For years evolutionary biologists viewed junk DNA as a type of biomolecular madness, the result of chaotic biochemical processes that converted functional DNA to useless junk.1

Yet, intelligent design proponents and creationists have long maintained that if life stems from the work of a mind—a Creator—then junk DNA will possess functional utility.

Not until a few years ago were scientists able to identify the exact role that junk DNA played. As I discuss in The Cell’s Design, researchers have now discovered function for a number of different types of junk DNA. And a recent study helps reveal even more of the intelligent method in the biomolecular madness. Scientists have learned that a class of junk DNA called transposons play a central role in the genome rearrangement that takes place during the development of a single-celled organism called Oxytrichia.

Transposons are pieces of DNA that can move around a cell’s genome. For some types of transposons, the process is mediated by enzymes called transposases. Some genomes harbor a large number of transposons. Because of their prevalence most scientists view these DNA elements as junk. Others hold an even lower opinion of transposons, referring to them as parasitic or selfish DNA. This moniker appears to be well-deserved because the mobile pieces of DNA indiscriminately insert themselves throughout the genome, potentially disrupting genes and other critical regions.

But the latest research is beginning to change scientists’ opinion. Though it seems like transposons cannot possibly serve any useful role, better understanding of their activity reveals a “method to the madness.” Their ability to move around the genome allows for the extensive genome rearrangement and reduction that takes place in Oxytrichia after sexual reproduction occurs and the organism transitions into the vegetative stage of its life cycle.


Changes in the Oxytrichia Genome

Once a new macronucleus forms after the conjugation process is complete, its genome undergoes extensive rearrangement and reduction in size (by about 95%). This reduction process generates smaller nanochromosomes. The rearrangement and reduction is mediated by transposons and enzymes called transposases. The transposon movement causes extensive chromosome fragmentation. During this process noncoding DNA between genes and within genes is destroyed. So, too, are the transposons themselves. Remaining sequences of DNA harboring genes are fused together in a highly precise and reproducible manner to generate the nanochromosomes.

Once the genome rearrangement and reduction process is completed, the cell enters into the vegetative state and the macronucleus directs the cell’s activity.


As the authors of the paper point out, “These transposons might not merely be parasitic invaders that reduce the fitness or have little phenotypic effect but instead mutualists directly contributing a useful function to the organism.”3

The recognition of transposon utility in Oxytrichia opens up the possibility that these so-called parasitic pieces of DNA may demonstrate widespread usefulness across the biological realm. This new insight also weakens the best argument for biological evolution and common descent.
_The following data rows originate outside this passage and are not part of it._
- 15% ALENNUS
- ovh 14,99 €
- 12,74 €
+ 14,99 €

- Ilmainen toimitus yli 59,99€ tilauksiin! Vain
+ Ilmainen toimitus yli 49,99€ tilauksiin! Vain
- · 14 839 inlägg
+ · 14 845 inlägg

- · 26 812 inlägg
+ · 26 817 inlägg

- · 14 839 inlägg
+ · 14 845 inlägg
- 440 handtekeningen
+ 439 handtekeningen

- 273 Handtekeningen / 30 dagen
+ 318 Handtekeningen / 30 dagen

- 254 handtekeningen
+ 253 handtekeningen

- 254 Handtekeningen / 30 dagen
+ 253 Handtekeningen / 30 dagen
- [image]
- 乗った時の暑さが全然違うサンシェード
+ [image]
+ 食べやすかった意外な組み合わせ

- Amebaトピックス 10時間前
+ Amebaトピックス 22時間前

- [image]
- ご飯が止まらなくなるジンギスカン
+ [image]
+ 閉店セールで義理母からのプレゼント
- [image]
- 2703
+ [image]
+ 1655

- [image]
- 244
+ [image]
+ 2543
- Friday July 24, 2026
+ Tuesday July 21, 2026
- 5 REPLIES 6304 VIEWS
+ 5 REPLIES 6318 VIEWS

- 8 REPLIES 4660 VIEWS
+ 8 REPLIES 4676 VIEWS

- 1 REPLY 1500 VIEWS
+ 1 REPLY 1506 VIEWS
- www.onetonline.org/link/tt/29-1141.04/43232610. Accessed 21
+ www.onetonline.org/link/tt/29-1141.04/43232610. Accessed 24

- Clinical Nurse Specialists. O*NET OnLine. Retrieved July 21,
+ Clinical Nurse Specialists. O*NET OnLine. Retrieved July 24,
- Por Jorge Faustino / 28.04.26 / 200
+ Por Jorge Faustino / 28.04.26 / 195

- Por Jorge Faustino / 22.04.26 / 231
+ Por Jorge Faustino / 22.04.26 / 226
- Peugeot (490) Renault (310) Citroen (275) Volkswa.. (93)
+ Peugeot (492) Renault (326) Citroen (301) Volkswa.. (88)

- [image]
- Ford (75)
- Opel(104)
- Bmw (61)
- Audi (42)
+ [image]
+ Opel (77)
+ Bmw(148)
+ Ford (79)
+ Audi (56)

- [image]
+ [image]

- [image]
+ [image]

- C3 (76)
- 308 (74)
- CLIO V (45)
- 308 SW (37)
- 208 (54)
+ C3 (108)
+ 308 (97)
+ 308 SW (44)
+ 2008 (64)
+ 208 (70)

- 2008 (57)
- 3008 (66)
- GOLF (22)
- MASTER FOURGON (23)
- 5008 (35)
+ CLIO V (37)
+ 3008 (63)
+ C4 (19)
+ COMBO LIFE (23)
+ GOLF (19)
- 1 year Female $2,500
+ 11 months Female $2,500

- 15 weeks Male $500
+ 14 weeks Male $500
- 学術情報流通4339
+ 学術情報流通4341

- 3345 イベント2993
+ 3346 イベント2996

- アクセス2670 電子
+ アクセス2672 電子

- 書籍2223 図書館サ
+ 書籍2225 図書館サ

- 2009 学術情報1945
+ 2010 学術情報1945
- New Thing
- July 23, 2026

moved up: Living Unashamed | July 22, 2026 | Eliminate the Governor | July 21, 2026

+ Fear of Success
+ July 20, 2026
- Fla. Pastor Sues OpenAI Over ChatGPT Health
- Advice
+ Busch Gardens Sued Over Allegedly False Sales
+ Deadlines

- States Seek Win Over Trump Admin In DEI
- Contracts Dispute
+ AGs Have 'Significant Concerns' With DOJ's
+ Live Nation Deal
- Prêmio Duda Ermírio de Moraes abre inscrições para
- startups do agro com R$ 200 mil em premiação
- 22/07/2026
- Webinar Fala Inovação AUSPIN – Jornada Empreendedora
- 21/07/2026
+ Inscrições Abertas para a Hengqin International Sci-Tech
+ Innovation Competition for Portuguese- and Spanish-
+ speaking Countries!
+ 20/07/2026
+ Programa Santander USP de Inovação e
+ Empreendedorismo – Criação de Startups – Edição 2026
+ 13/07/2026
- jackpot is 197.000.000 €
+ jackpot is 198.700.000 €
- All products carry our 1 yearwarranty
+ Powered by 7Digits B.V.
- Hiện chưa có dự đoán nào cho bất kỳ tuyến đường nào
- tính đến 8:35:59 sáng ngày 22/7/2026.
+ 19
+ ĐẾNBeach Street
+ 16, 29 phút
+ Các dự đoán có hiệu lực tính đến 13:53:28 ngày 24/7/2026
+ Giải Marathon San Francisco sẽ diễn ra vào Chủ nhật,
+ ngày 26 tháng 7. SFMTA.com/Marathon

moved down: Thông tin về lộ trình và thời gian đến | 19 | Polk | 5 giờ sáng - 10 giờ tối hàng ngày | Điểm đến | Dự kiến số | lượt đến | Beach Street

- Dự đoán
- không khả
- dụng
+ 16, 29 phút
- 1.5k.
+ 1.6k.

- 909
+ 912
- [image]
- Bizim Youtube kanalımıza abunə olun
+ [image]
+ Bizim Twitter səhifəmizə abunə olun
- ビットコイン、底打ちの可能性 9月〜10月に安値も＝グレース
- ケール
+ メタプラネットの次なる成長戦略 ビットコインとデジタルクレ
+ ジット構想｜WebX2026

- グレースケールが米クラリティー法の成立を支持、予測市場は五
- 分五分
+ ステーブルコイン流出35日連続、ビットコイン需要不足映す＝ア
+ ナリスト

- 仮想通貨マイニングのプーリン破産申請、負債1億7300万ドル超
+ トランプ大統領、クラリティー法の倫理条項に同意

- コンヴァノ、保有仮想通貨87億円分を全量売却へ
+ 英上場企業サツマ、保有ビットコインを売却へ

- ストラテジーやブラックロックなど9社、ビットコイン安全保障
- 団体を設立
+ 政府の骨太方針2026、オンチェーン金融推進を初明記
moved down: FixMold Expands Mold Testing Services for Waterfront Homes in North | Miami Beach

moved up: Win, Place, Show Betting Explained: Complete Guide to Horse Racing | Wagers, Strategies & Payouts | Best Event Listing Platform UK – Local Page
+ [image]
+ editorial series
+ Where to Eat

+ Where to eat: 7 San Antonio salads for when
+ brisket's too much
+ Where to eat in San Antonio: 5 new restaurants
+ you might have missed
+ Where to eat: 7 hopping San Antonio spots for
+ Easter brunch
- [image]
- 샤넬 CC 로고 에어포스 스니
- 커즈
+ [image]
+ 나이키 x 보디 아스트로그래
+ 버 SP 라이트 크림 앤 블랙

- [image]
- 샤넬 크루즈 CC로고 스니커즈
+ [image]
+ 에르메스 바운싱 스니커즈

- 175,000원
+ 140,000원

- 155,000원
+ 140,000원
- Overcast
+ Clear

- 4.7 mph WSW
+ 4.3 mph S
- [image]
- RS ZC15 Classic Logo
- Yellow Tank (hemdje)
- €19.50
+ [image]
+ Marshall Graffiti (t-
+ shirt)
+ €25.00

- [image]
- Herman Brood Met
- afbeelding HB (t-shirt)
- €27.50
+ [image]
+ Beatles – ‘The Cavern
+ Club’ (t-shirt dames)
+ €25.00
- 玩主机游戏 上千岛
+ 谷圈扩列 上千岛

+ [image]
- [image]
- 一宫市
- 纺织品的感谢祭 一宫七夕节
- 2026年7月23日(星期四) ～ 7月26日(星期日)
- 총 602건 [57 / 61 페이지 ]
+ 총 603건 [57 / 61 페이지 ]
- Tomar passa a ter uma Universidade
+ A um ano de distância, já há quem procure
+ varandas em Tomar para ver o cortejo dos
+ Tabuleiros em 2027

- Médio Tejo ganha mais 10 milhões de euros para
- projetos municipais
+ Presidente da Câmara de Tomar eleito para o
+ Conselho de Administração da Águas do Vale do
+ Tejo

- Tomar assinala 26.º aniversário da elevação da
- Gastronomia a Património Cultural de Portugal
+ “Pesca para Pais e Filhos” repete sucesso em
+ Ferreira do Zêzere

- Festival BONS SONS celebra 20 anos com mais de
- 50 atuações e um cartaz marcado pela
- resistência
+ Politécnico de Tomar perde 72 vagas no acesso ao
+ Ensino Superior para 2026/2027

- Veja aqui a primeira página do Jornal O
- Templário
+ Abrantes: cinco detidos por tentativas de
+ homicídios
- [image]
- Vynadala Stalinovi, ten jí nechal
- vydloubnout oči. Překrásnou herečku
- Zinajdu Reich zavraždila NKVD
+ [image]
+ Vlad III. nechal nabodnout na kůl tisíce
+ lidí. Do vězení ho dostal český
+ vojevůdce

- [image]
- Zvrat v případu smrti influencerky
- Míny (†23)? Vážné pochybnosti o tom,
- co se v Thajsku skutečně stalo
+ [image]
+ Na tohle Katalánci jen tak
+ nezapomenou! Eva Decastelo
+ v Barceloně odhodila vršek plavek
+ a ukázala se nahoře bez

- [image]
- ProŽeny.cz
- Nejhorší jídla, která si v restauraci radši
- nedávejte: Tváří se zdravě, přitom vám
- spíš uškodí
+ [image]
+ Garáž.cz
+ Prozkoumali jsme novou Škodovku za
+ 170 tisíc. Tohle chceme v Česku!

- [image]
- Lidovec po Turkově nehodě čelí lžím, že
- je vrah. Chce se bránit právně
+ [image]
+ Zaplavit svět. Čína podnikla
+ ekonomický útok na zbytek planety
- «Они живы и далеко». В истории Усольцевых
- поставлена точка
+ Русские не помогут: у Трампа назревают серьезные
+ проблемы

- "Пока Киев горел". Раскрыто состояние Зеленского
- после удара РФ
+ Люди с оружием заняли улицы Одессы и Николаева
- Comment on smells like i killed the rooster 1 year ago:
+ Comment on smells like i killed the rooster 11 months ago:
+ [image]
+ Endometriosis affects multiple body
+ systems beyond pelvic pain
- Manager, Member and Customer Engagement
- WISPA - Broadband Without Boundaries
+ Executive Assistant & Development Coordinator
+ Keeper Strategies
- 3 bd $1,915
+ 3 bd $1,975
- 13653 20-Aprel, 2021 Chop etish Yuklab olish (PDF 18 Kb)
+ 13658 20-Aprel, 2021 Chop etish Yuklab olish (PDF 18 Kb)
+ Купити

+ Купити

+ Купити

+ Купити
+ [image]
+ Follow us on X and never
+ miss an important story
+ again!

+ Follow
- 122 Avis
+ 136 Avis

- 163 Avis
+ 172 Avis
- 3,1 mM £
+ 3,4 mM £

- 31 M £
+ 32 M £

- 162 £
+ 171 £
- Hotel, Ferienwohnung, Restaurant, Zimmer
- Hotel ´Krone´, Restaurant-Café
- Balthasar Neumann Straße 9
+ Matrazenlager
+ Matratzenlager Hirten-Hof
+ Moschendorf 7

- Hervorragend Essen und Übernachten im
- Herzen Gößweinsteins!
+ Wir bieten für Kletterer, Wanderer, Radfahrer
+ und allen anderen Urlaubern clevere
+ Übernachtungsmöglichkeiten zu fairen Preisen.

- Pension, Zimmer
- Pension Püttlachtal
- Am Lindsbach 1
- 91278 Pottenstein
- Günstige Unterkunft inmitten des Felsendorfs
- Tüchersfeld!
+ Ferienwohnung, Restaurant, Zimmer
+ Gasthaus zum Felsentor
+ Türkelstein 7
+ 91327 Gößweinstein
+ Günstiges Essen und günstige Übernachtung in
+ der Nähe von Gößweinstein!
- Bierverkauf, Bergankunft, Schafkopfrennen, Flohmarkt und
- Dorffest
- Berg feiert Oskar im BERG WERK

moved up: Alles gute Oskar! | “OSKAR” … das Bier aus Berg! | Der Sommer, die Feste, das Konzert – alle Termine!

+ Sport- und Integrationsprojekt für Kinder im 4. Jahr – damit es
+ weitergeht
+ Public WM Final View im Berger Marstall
That argument states that if a Creator existed he would not purposely introduce nonfunctional, junk DNA at the exact location in the genomes of different, but seemingly related organisms.

This discovery explains why identical junk DNA sequences occur in corresponding regions of the genomes of related organisms. The precise location of junk DNA sequences may well be critical for these DNA elements to operate properly.

When it comes to junk DNA, there really does appear to be a method to the madness. As scientists continue to discover usefulness for junk DNA, they see in that method less madness and more genius.

  1. Edward E. Max, “Plagiarized Errors and Molecular Genetics,” Talk Origins Archive,, accessed December 13, 2009.
  2. Mariusz Nowacki, et al., “A Functional Role for Transposases in a Large Eukaryotic Genome,” Science 324 (2009): 935-38.
  3. Mariusz Nowacki, et al., 935-38.